I shipped off to Lackland Air Force Base in Texas for basic training and then Shepard Air Force Base in Wichita Falls, Texas. I tested high in mechanical aptitude, and though I’d never owned a car or changed a spark plug, the Air Force decided I’d make a great aircraft mechanic. Not having been schooled yet in the “chain of command,” I sat down and wrote Secretary Zukert to ask him if I could swap to another occupation. Needless to say, my letter raised the ire of my unit, but in the end I was assigned as a visual information specialist.

As an illustrator and graphic designer, I illustrated every engine part, wiring diagram, electrical circuit and hydraulic gadget for every manual, training aid, slide show and flip chart at Shepard.

After three years in Texas I was ready for something new. So I volunteered again. This time for Vietnam.

The day I arrived at Tan Son Nhut, I was walking to my hooch when I noticed A-1E Skyraiders dive-bombing Viet Cong on the other side of a 20-foot wall. Soldiers were on the tops of the barracks watching what was going on. I had seen news coverage of the war and thought, “This is just like TV.” I spent the next few days filling sandbags until my orders came through. Everything was buzzing about the May Offensive following Tet.

I was assigned to Seventh Air Force headquarters. My unit, which was responsible for graphics, prepared the visuals for personnel in the “need to know” meetings, which occurred 24 hours a day, seven days a week. Not knowing one day from the next, my time in-country passed quickly. One of the events that seemed to blow by was the June 6 assassination of Robert Kennedy in Los Angeles.

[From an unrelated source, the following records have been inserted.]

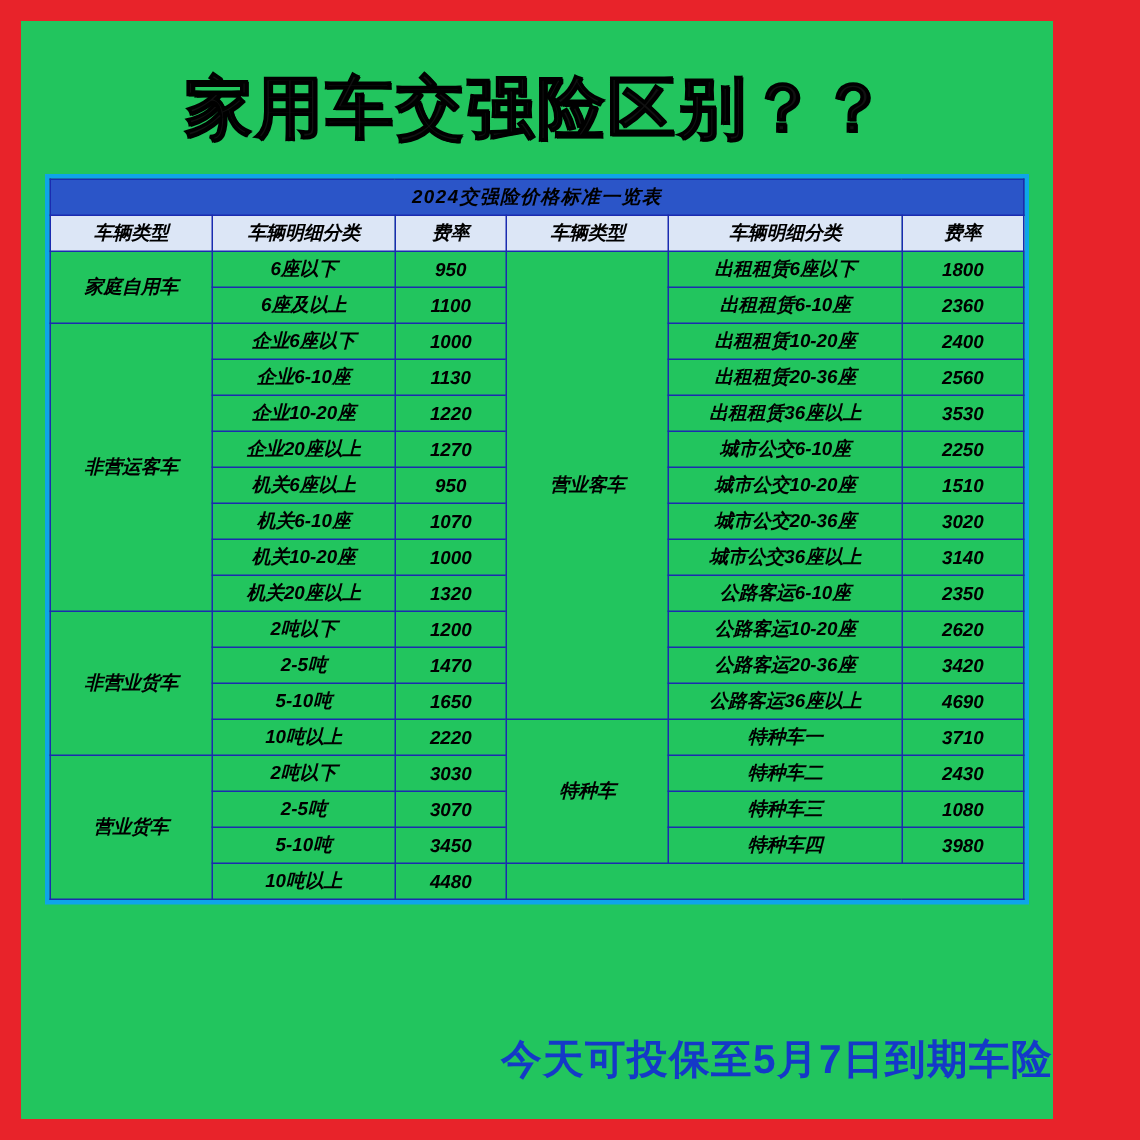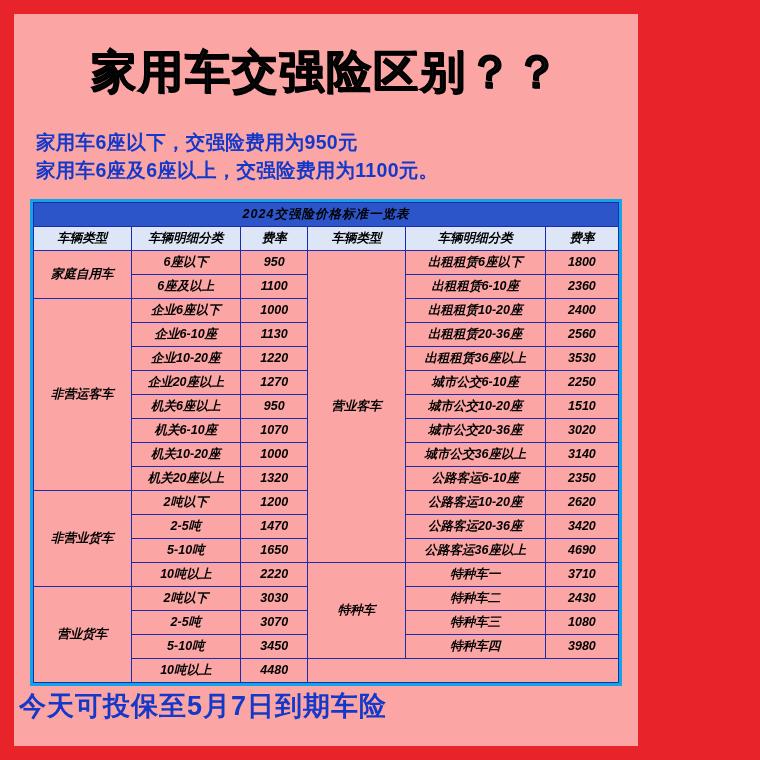--- a/index.html
+++ b/index.html
@@ -10,23 +10,23 @@
     width: 760px;
     height: 760px;
     background: #e8232a;
     font-family: "Liberation Sans", sans-serif;
     overflow: hidden;
   }
   .poster {
     position: absolute;
     left: 14px;
     top: 14px;
-    width: 624px;
+    width: 688px;
     height: 732px;
-    background: #fca5a5;
+    background: #22c55e;
     box-sizing: border-box;
   }
   .title {
     text-align: center;
     font-family: "DejaVu Serif", serif;
     font-weight: bold;
     font-size: 45px;
     letter-spacing: 2px;
     color: #111111;
     margin-top: 28px;
@@ -79,41 +79,37 @@
     font-size: 12.5px;
     height: 20px;
   }
   .cat {
     font-size: 13px;
     font-weight: bold;
     margin-left: 44px;
   }
   .footer {
     position: absolute;
-    left: 5px;
+    left: 12px;
     right: 0;
     bottom: 22px;
-    text-align: left;
+    text-align: right;
     color: #1439c8;
     font-weight: bold;
     font-size: 27px;
     letter-spacing: 1px;
   }
 </style>
 </head>
 <body>
 
 <div class="poster">
 
   <div class="title">家用车交强险区别？？</div>
 
-  <div class="subtitle">
-    <div>家用车6座以下，交强险费用为950元</div>
-    <div>家用车6座及6座以上，交强险费用为1100元。</div>
-  </div>
 
   <div class="table-wrap">
     <table class="price">
       <colgroup>
         <col style="width:16%">
           <col style="width:18%">
           <col style="width:11%">
         <col style="width:16%">
           <col style="width:23%">
           <col style="width:12%">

In four months I was reassigned to the 460th Tactical Reconnaissance Wing— the unit responsible for both visual and electronic reconnaissance throughout Southeast Asia. I moved out to the flight line, where many types of aircraft were operating. It was so hot in my hooch that I started sleeping on the floor in a small air-conditioned communications room on the flight line. But after being mortared every other night, I was told to go back to my 98-degree hooch and my mosquito net.

My job was to review photographic surveillance of the Viet Cong conducted by the 460th. I especially remember the photos that showed bomb damage from airstrikes on the Mu Gia Pass in Laos. The pass was the choke point of the Ho Chi Minh Trail. So we bombed the hell out of it and then counted the truck kills and other damage with photo assessment and ground sensors. The VC just kept on rebuilding. This was a secret campaign until Newsweek magazine broke the story.

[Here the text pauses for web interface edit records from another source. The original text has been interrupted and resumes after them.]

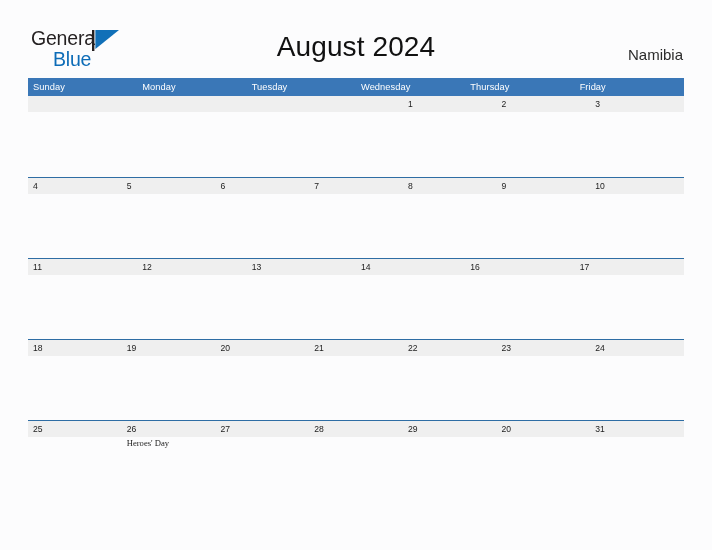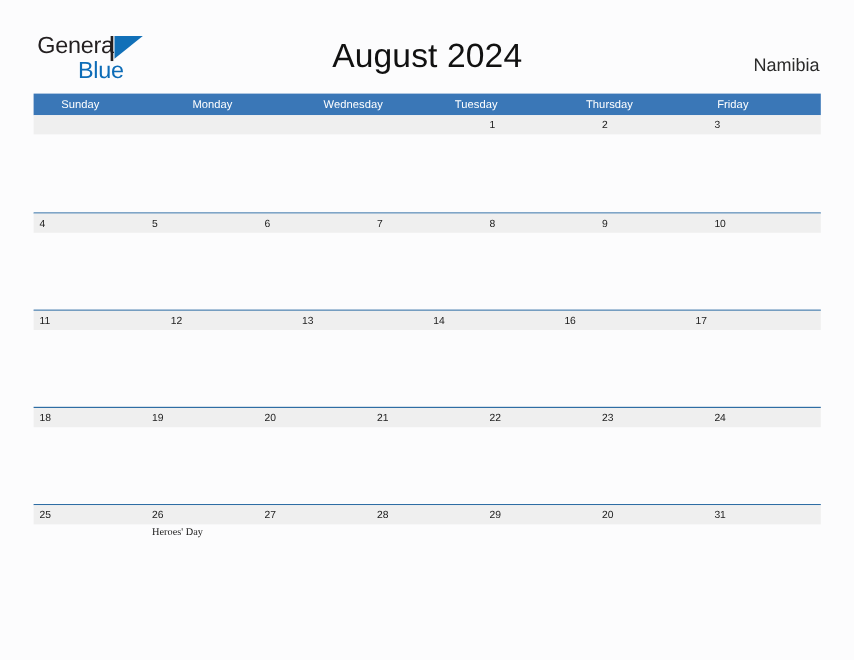--- a/index.html
+++ b/index.html
@@ -49,21 +49,21 @@
   .logo-flag {
     position: absolute;
     left: 61px;
     top: 1px;
     width: 28px;
     height: 21px;
   }
   .logo-bottom {
     display: block;
     margin-top: 1px;
-    margin-left: 34px;
+    margin-left: 22px;
     font-size: 19.5px;
     letter-spacing: -0.2px;
     color: #0d6cb7;
     font-family: "Liberation Sans", sans-serif;
   }
 
   .title {
     position: absolute;
     left: 0;
     right: 0;
@@ -96,21 +96,21 @@
   .weekday-row {
     display: flex;
     background: #3a77b7;
     height: 18px;
   }
   .weekday {
     flex: 1 1 0;
     color: #ffffff;
     font-size: 9.3px;
     line-height: 18px;
-    padding-left: 23px;
+    padding-left: 5px;
     box-sizing: border-box;
     letter-spacing: 0.05px;
     white-space: nowrap;
   }
 
   .week-row {
     position: relative;
     height: 81px;
     border-top: 1.6px solid #2e6da4;
     box-sizing: border-box;
@@ -179,22 +179,22 @@
 
     <div class="region">Namibia</div>
 
   </div>
 
   <div class="calendar">
 
     <div class="weekday-row">
       <div class="weekday">Sunday</div>
       <div class="weekday">Monday</div>
+      <div class="weekday">Tuesday</div>
       <div class="weekday">Wednesday</div>
-      <div class="weekday">Tuesday</div>
       <div class="weekday">Thursday</div>
       <div class="weekday">Friday</div>
     </div>
 
     <div class="week-row first">
       <div class="day-band"></div>
       <div class="day-cells">
         <div class="day-cell">
           <span class="day-num"></span>
           <span class="day-event"></span>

What I liked about my service was that between the guys, everyone was an expert on something. As long as we had tools, we could fix or build or create anything. We designed patches for various Air Force units—both official and unofficial— and took the designs into Saigon, where local Vietnamese tailors or dressmakers would make the patches on their sewing machines right there on the streets.

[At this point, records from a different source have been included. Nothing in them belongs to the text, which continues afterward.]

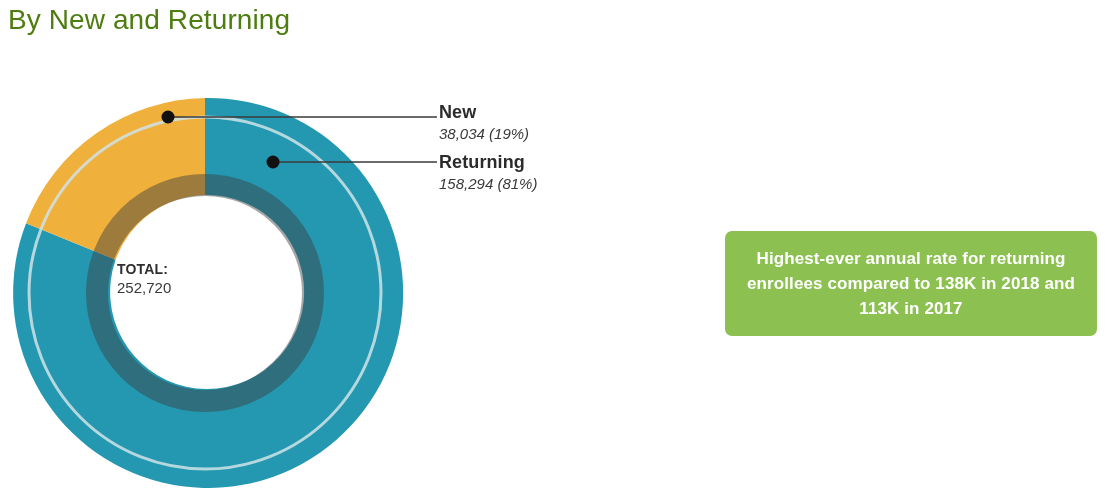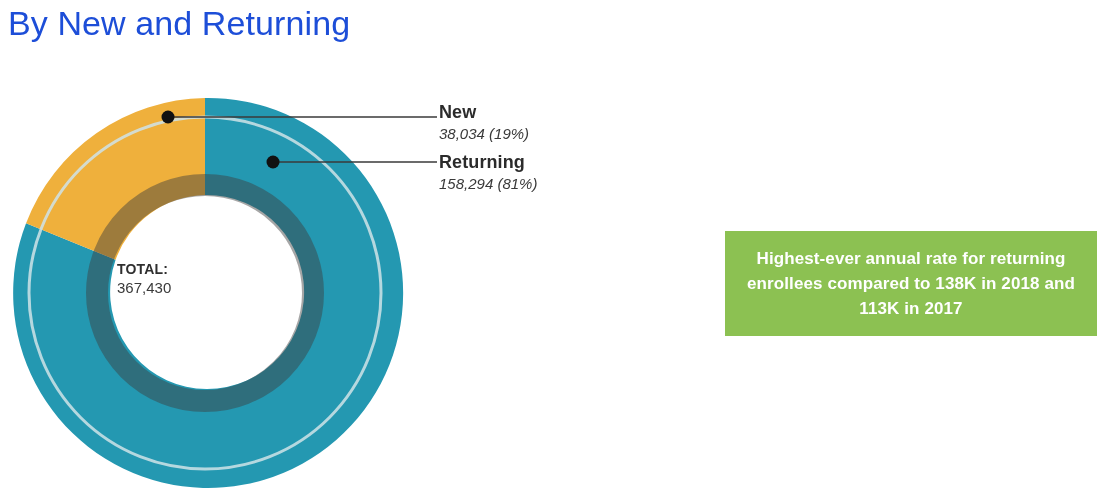--- a/index.html
+++ b/index.html
@@ -14,23 +14,23 @@
     overflow: hidden;
     font-family: "Liberation Sans", sans-serif;
     -webkit-font-smoothing: antialiased;
   }
 
   
   #page-title {
     position: absolute;
     left: 8px;
     top: 4px;
-    font-size: 34px;
+    font-size: 28px;
     font-weight: 400;
-    color: #1d4ed8;
+    color: #4d7c0f;
     letter-spacing: 0.1px;
     white-space: nowrap;
   }
 
   
   #donut-chart {
     position: absolute;
     left: 0px;
     top: 60px;
     width: 620px;
@@ -93,20 +93,21 @@
     left: 725px;
     top: 231px;
     width: 372px;
     height: 105px;
     background: #8cc152;
     display: flex;
     align-items: center;
     justify-content: center;
     box-sizing: border-box;
     padding: 2px 14px 0 14px;
+    border-radius: 7px;
   }
   #highlight-box .highlight-text {
     font-size: 17px;
     font-weight: bold;
     color: #ffffff;
     text-align: center;
     line-height: 1.46;
     letter-spacing: 0.1px;
   }
 </style>
@@ -137,21 +138,21 @@
     <line x1="168" y1="57" x2="437" y2="57" stroke="#3a3a3a" stroke-width="1.4"></line>
     <circle cx="168" cy="57" r="6.5" fill="#111111"></circle>
 
     <line x1="273" y1="102" x2="437" y2="102" stroke="#3a3a3a" stroke-width="1.4"></line>
     <circle cx="273" cy="102" r="6.5" fill="#111111"></circle>
   </svg>
 </div>
 
 <div id="center-total">
   <span class="total-label">TOTAL:</span>
-  <span class="total-value">367,430</span>
+  <span class="total-value">252,720</span>
 </div>
 
 <div id="callout-new" class="callout">
   <span class="callout-name">New</span>
   <span class="callout-value">38,034 (19%)</span>
 </div>
 
 <div id="callout-returning" class="callout">
   <span class="callout-name">Returning</span>
   <span class="callout-value">158,294 (81%)</span>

Close to the end of my assignment, I took a three-day R&R at Vung Tau—a little beach resort where rumor had it that the Viet Cong also spent their downtime. Playing soccer on the beach, I broke my toe. With a week left of my tour, the doctor suggested that I “put it in a tight shoe and go home.”

When I left Vietnam, the military was downsizing and the Air Force let me go with three months left on my four-year enlistment. Back on U.S. soil, I went to the men’s room in the airport and changed into my civilian clothes, ready to head home and start college on the GI Bill.

When people ask me if I ever had an overseas tour during my time in the Air Force, I always say, “I had two—Texas and Vietnam!”

 

Dan Smith served as a sergeant and was in-country May 1968-May 1969. He is the former art director of Military History magazine, a sister publication of Vietnam.